**WHAT YOU HAVE TO DO**
Exact reproduction required: the lines below from the line with "net: 4769.81 -> 3969.50" to the line with "total: 5866.87 -> 4882.48", both ends included, and no others.

**RECORD SET**
....................

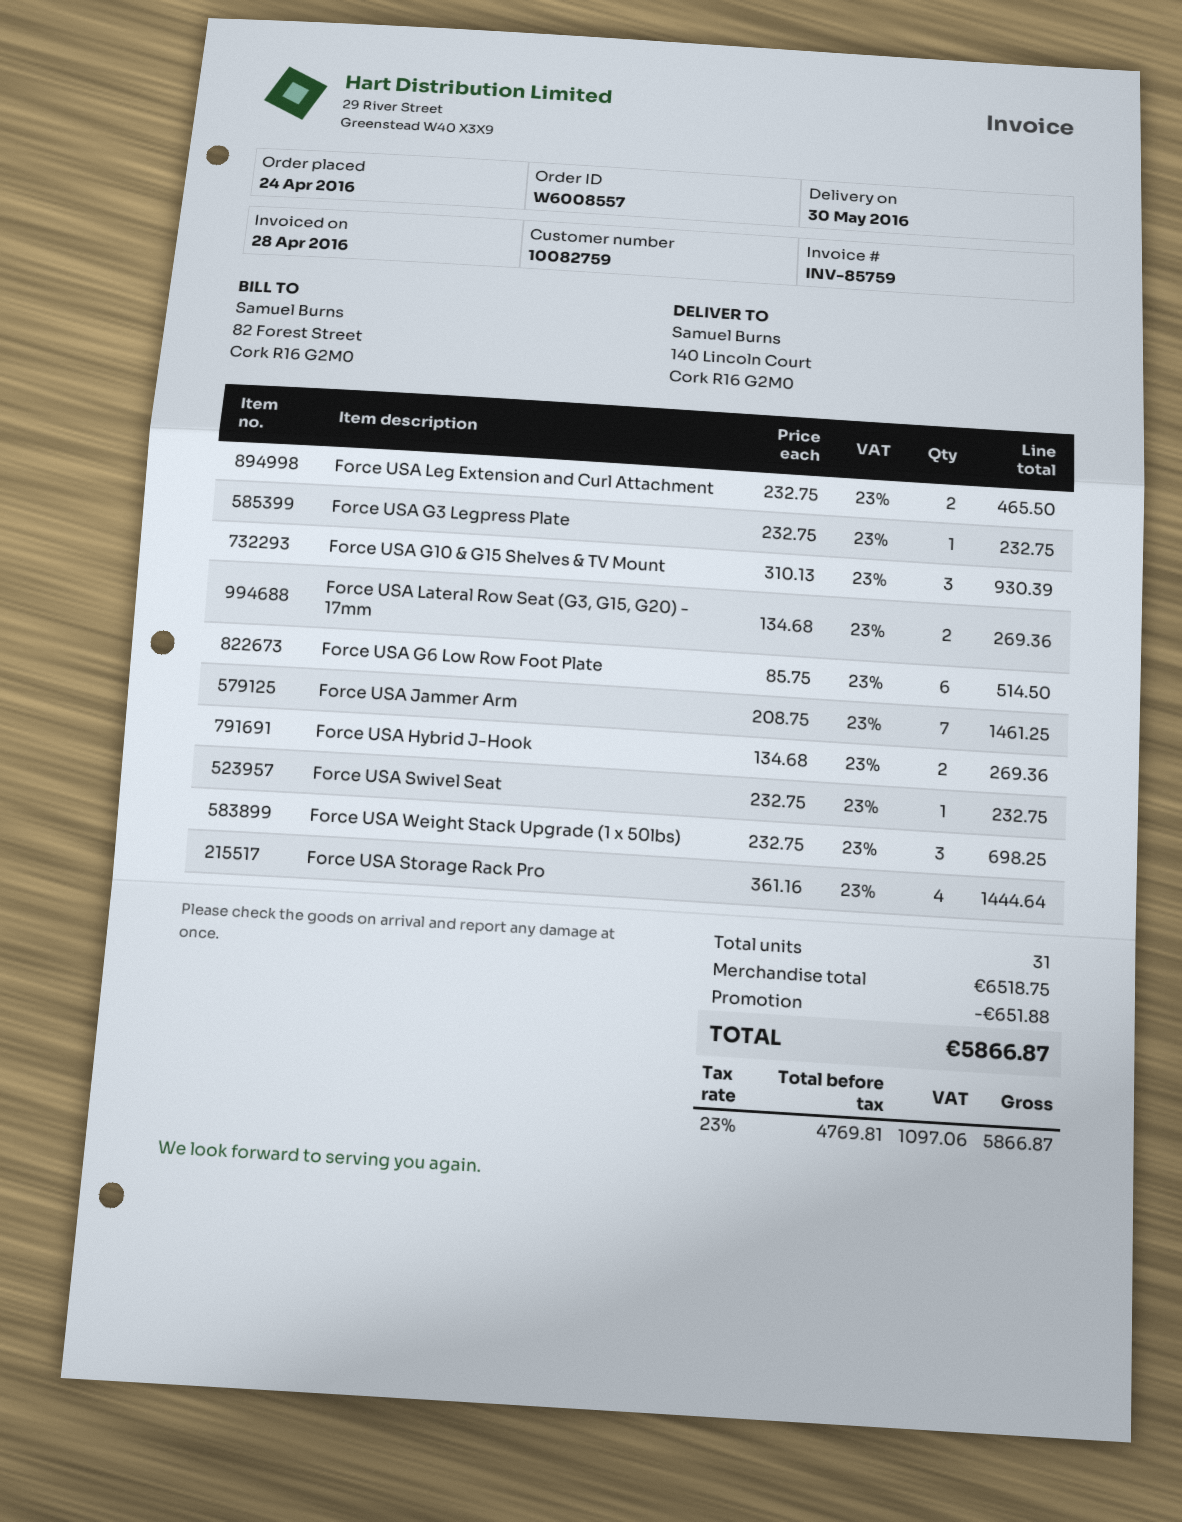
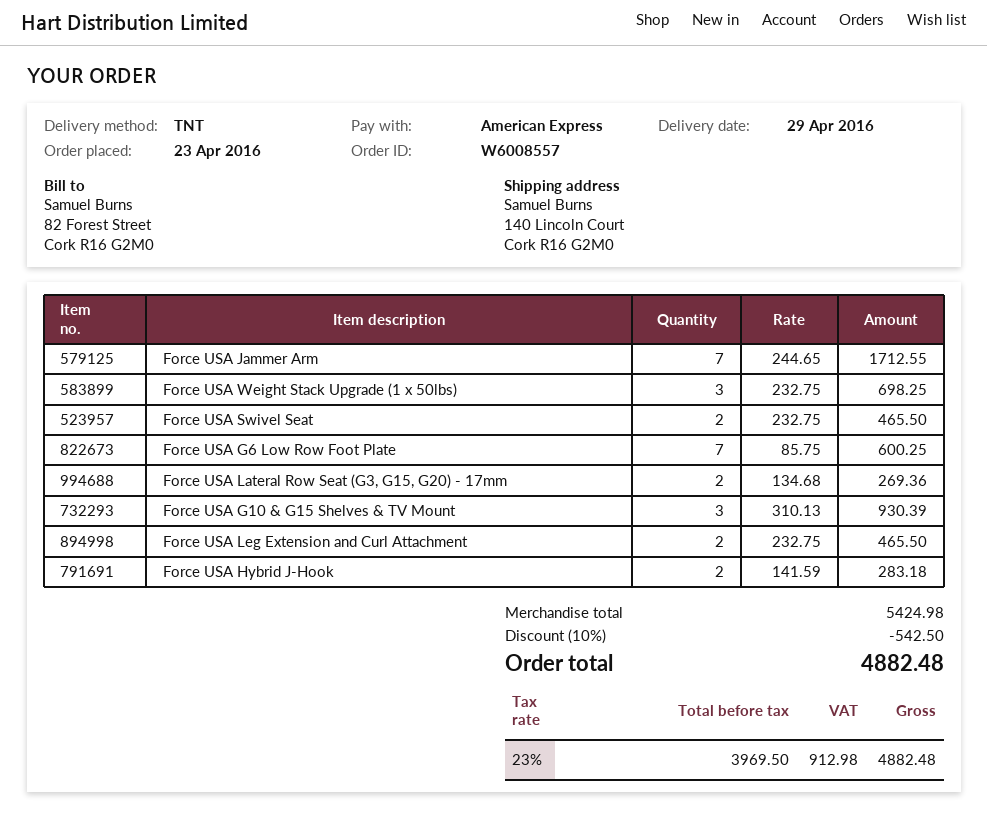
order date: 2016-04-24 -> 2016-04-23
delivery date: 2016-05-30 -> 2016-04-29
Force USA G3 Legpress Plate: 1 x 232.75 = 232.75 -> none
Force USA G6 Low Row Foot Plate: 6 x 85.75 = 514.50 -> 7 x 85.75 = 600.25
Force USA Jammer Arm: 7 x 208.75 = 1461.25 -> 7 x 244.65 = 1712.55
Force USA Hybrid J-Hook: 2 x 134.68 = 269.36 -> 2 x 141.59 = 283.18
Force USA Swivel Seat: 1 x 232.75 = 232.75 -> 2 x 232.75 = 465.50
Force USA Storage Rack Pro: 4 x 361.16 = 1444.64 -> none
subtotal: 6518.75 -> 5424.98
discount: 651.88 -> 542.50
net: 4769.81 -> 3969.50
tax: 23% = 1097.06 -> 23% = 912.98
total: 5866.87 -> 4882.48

....................

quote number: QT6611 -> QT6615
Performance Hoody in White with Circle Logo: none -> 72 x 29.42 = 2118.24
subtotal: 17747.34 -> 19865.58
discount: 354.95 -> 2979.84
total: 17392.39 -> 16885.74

....................

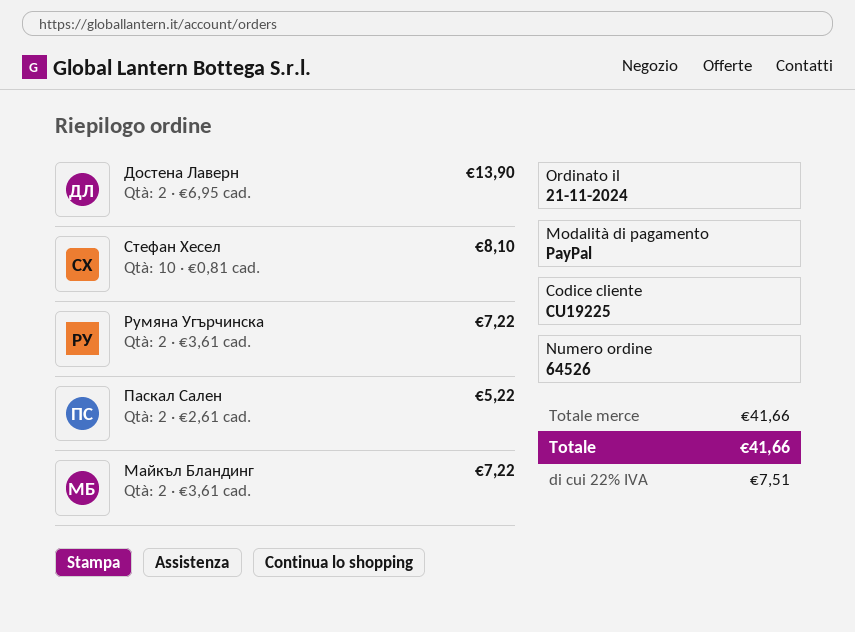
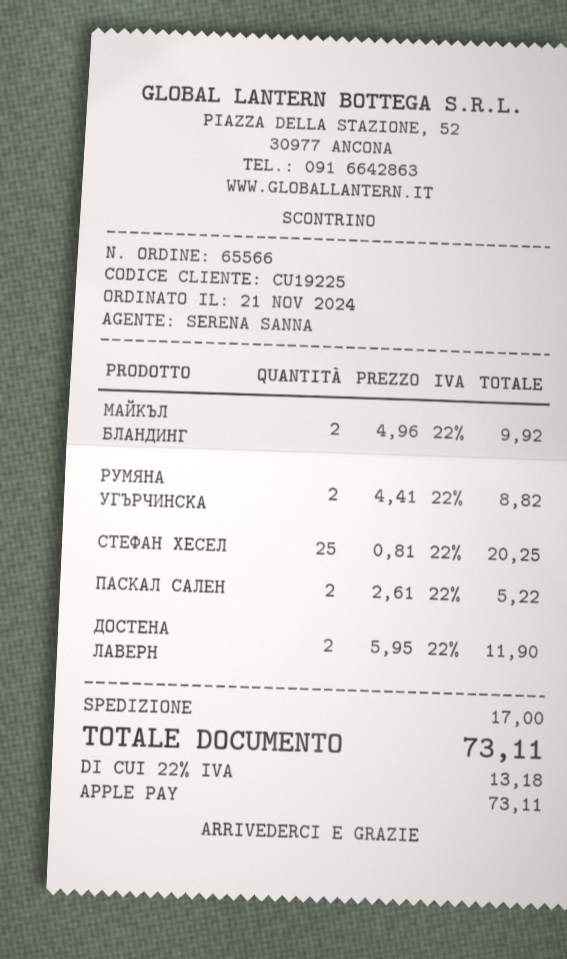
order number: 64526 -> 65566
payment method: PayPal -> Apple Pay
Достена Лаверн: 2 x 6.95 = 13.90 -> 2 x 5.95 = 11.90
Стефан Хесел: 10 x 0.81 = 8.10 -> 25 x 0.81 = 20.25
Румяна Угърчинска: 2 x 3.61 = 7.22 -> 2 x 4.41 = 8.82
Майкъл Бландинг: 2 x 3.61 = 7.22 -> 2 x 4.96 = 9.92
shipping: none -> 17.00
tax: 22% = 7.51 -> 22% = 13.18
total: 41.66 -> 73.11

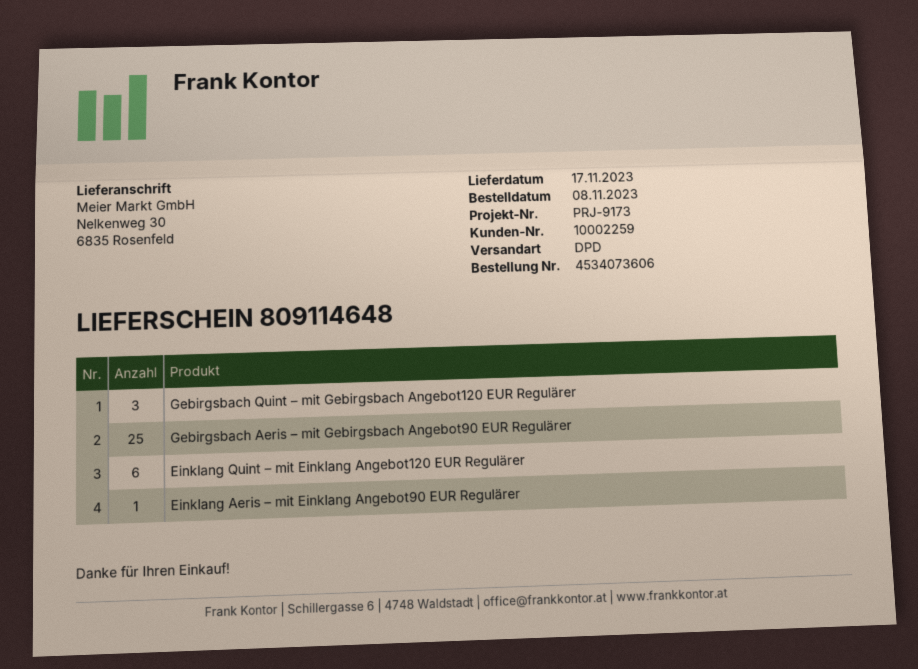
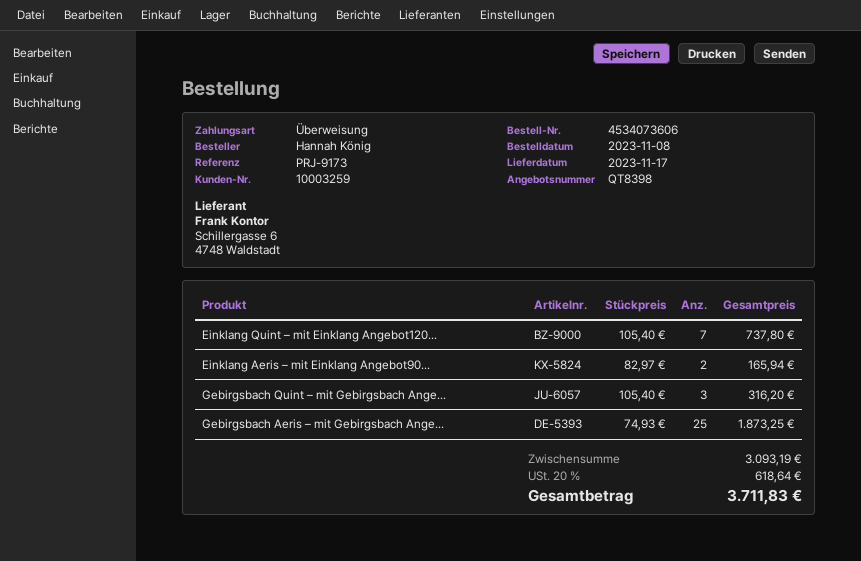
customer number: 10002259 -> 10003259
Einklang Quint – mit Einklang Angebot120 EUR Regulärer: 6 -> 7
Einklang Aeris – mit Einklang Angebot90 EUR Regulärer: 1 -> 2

....................

**RESULT BELOW**
net: 4769.81 -> 3969.50
tax: 23% = 1097.06 -> 23% = 912.98
total: 5866.87 -> 4882.48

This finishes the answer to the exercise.